> **Instructions to follow**
Images don't belong in the copy. Output the rest of the data exactly.
:::::
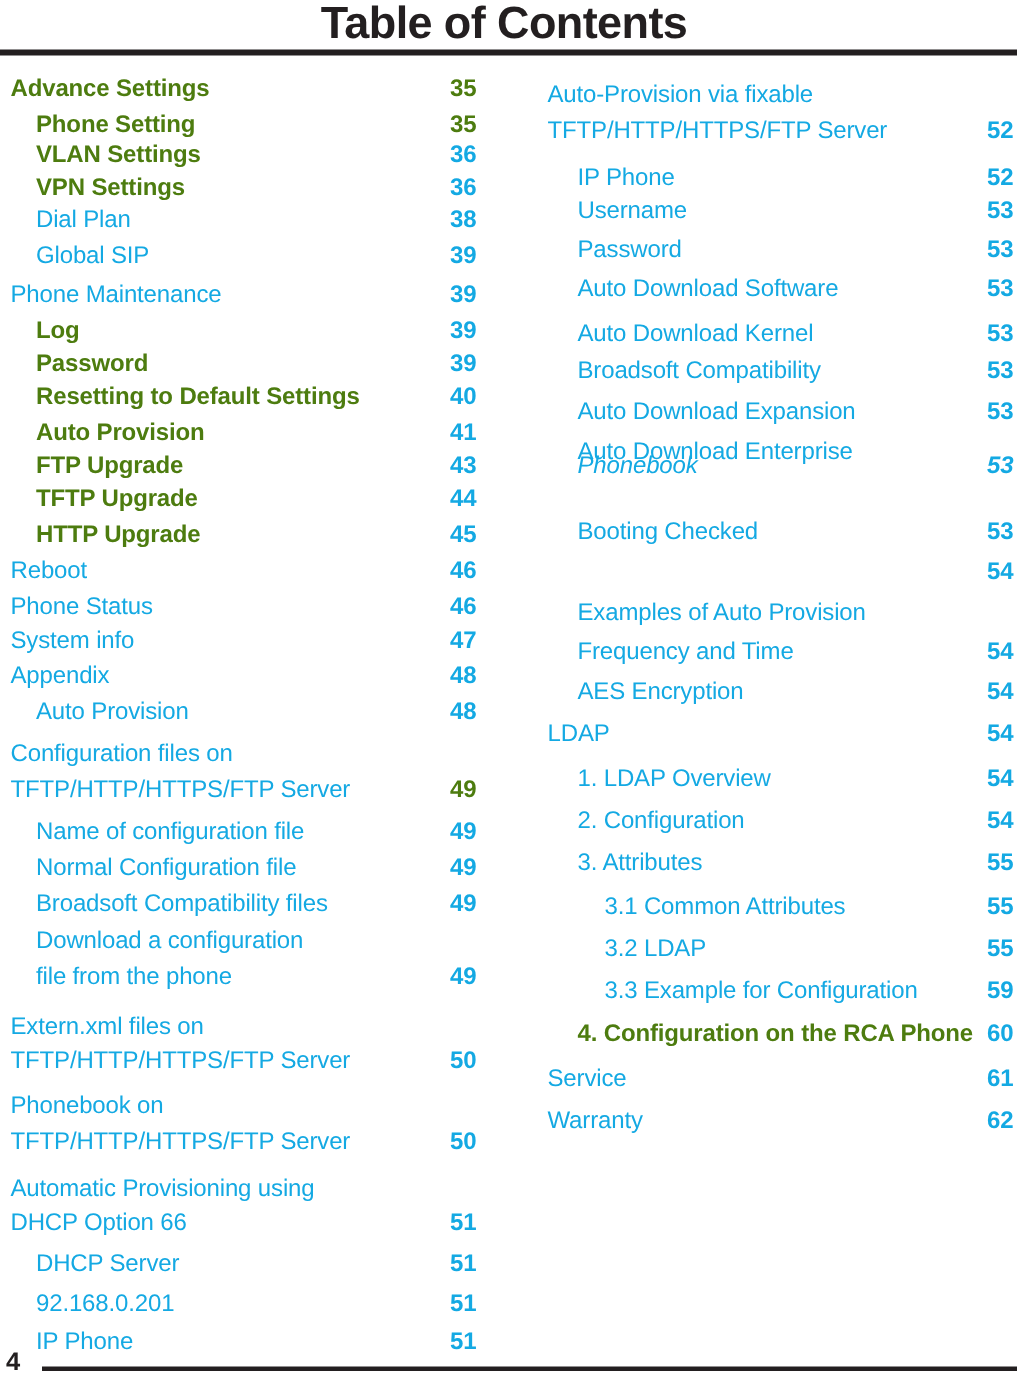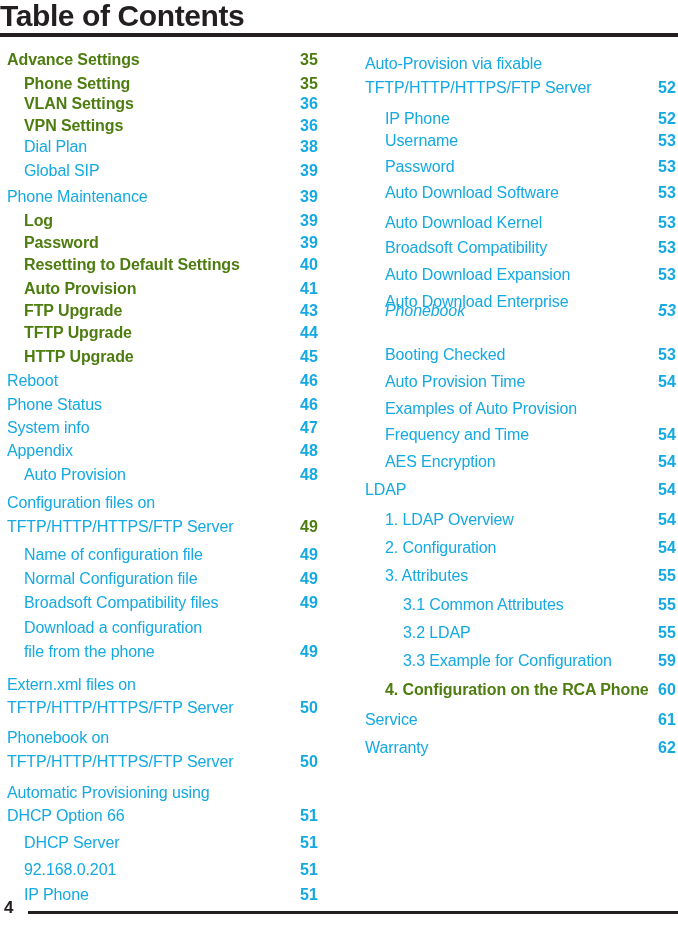"Table of Contents" #page-title { text-align: left -> center }
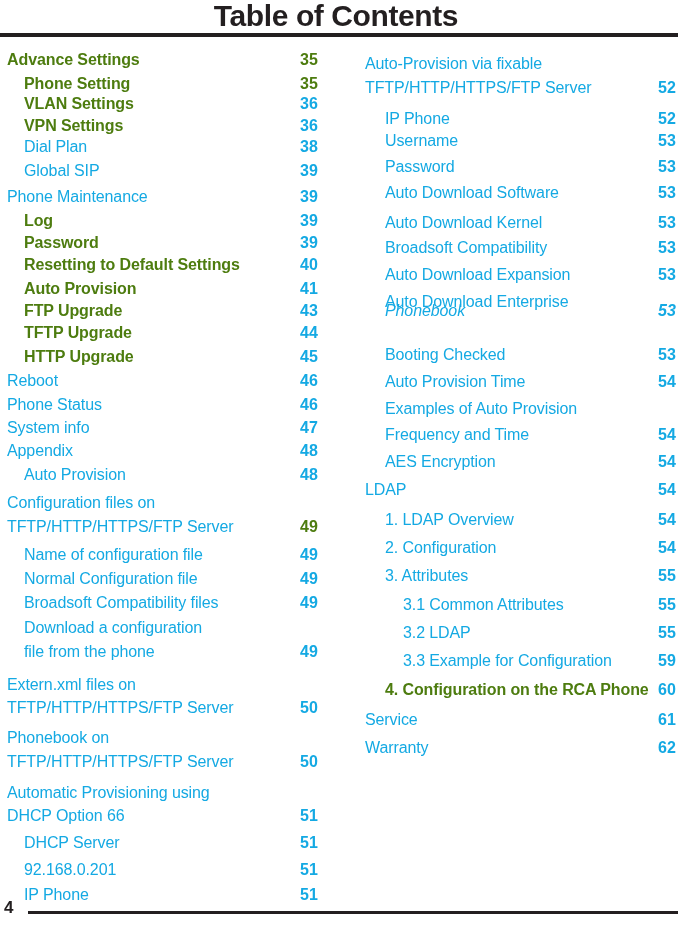"Auto Provision Time" span.toc-label { html: <span>Auto Provision Time</span> -> none }
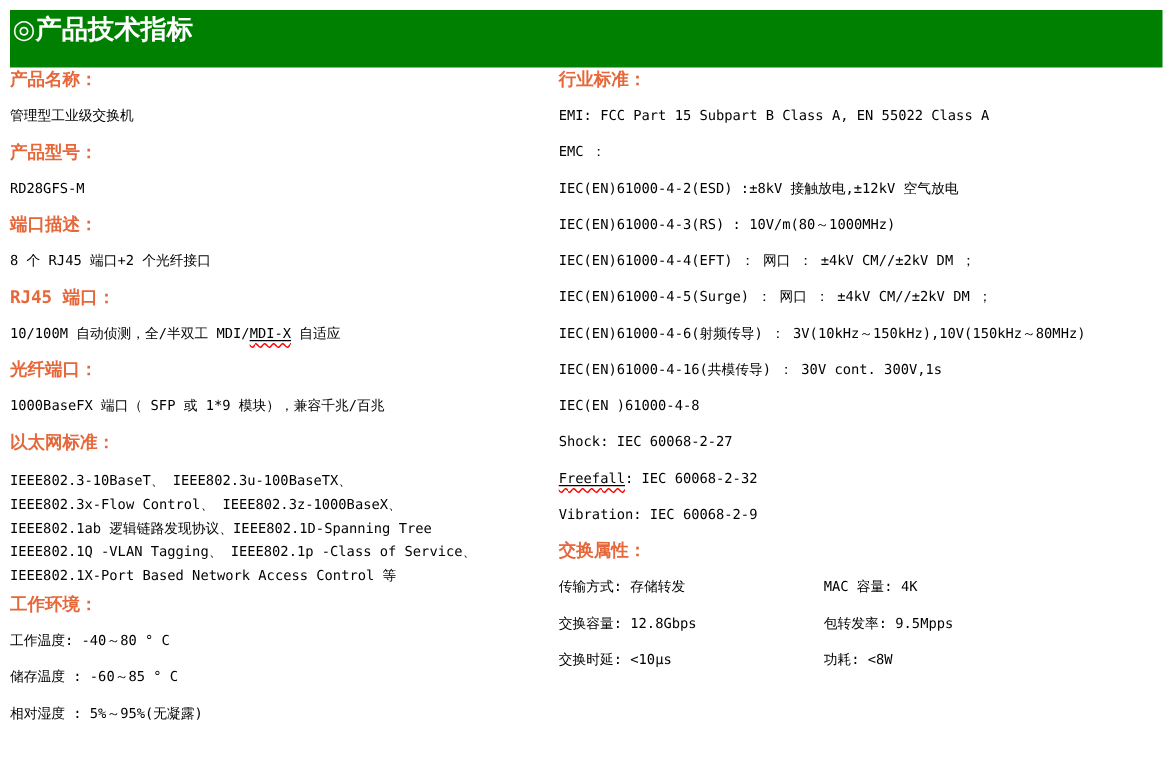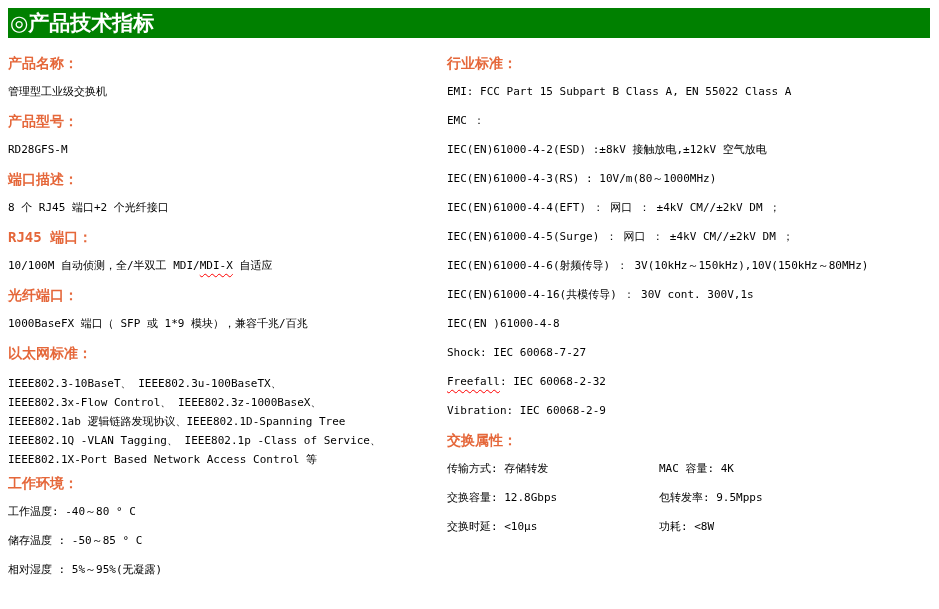"◎产品技术指标" .title-bar { height: 30px -> 46px }
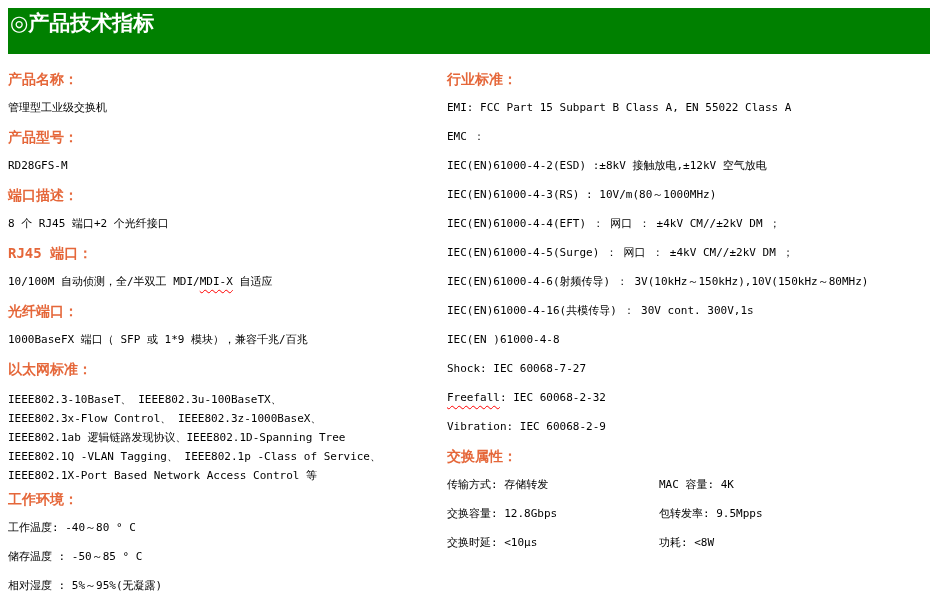"产品名称：" .content { padding-top: 17px -> 2px }
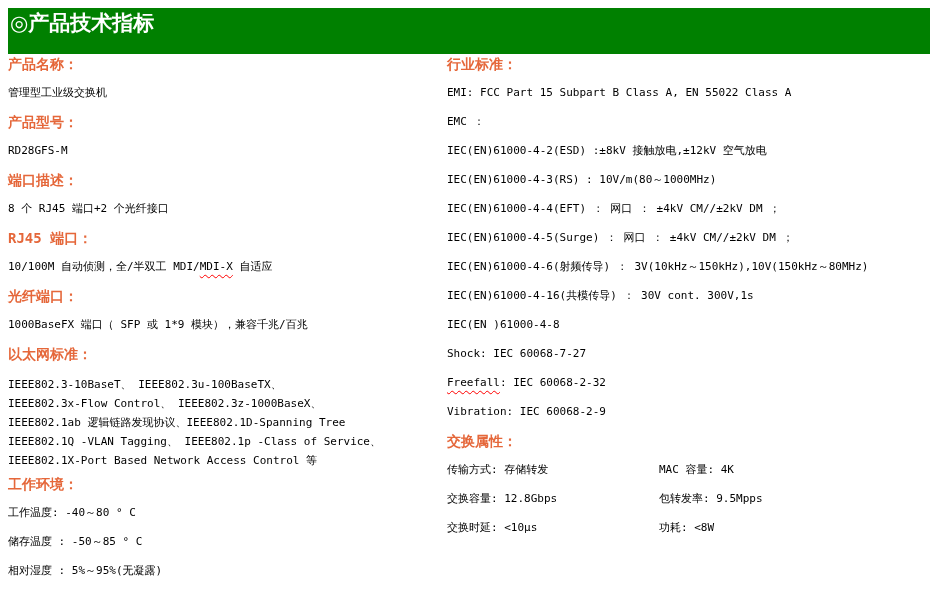"MDI-X" .misspell .u { text-decoration: none -> underline }
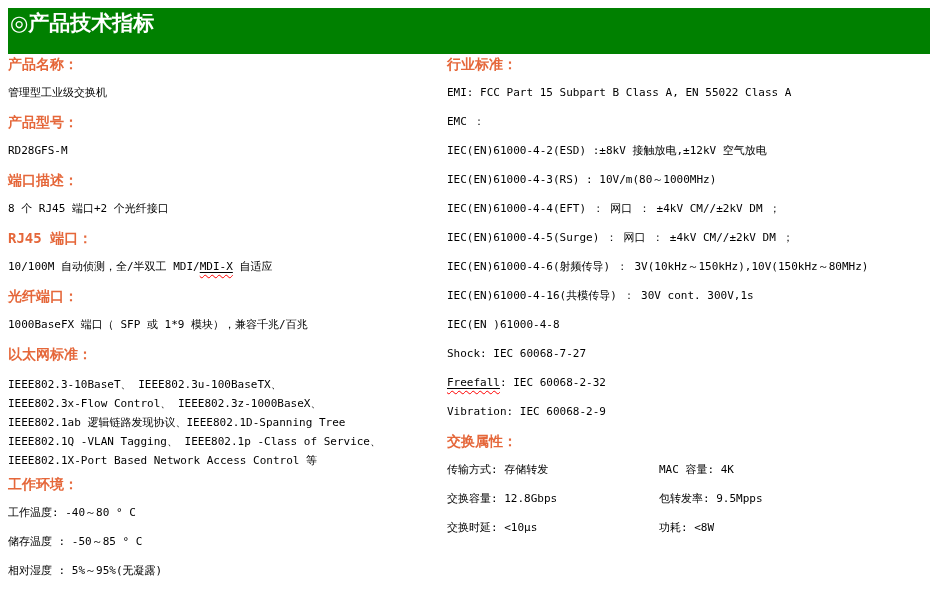"Shock: IEC 60068-7-27" span { text: 60068-7-27 -> 60068-2-27 }
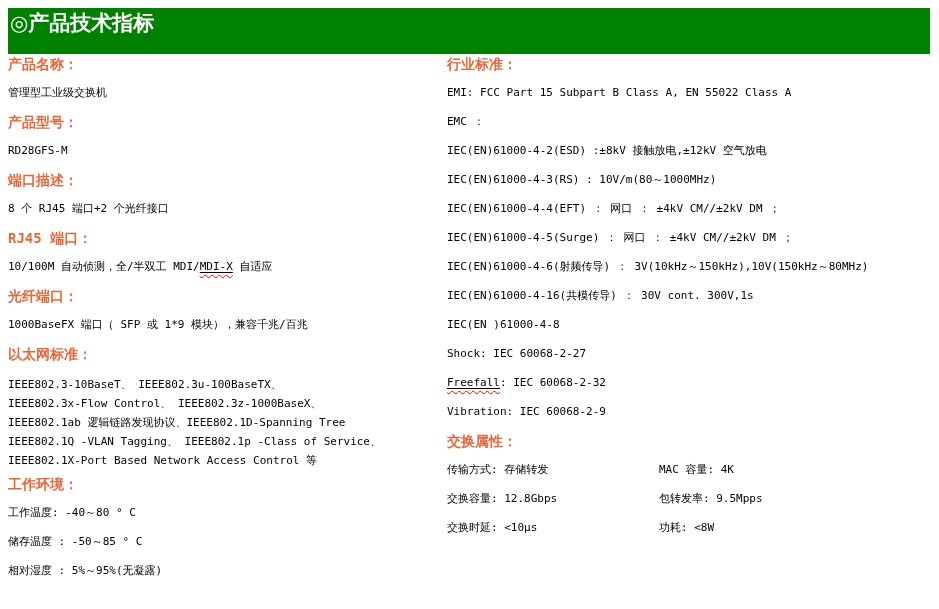"储存温度 : -50～85 ° C" span { text: -50 -> -60 }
:::::
> **Task answer**
"Table of Contents" #page-title { text-align: left -> center }
"Auto Provision Time" span.toc-label { html: <span>Auto Provision Time</span> -> none }
"◎产品技术指标" .title-bar { height: 30px -> 46px }
"产品名称：" .content { padding-top: 17px -> 2px }
"MDI-X" .misspell .u { text-decoration: none -> underline }
"Shock: IEC 60068-7-27" span { text: 60068-7-27 -> 60068-2-27 }
"储存温度 : -50～85 ° C" span { text: -50 -> -60 }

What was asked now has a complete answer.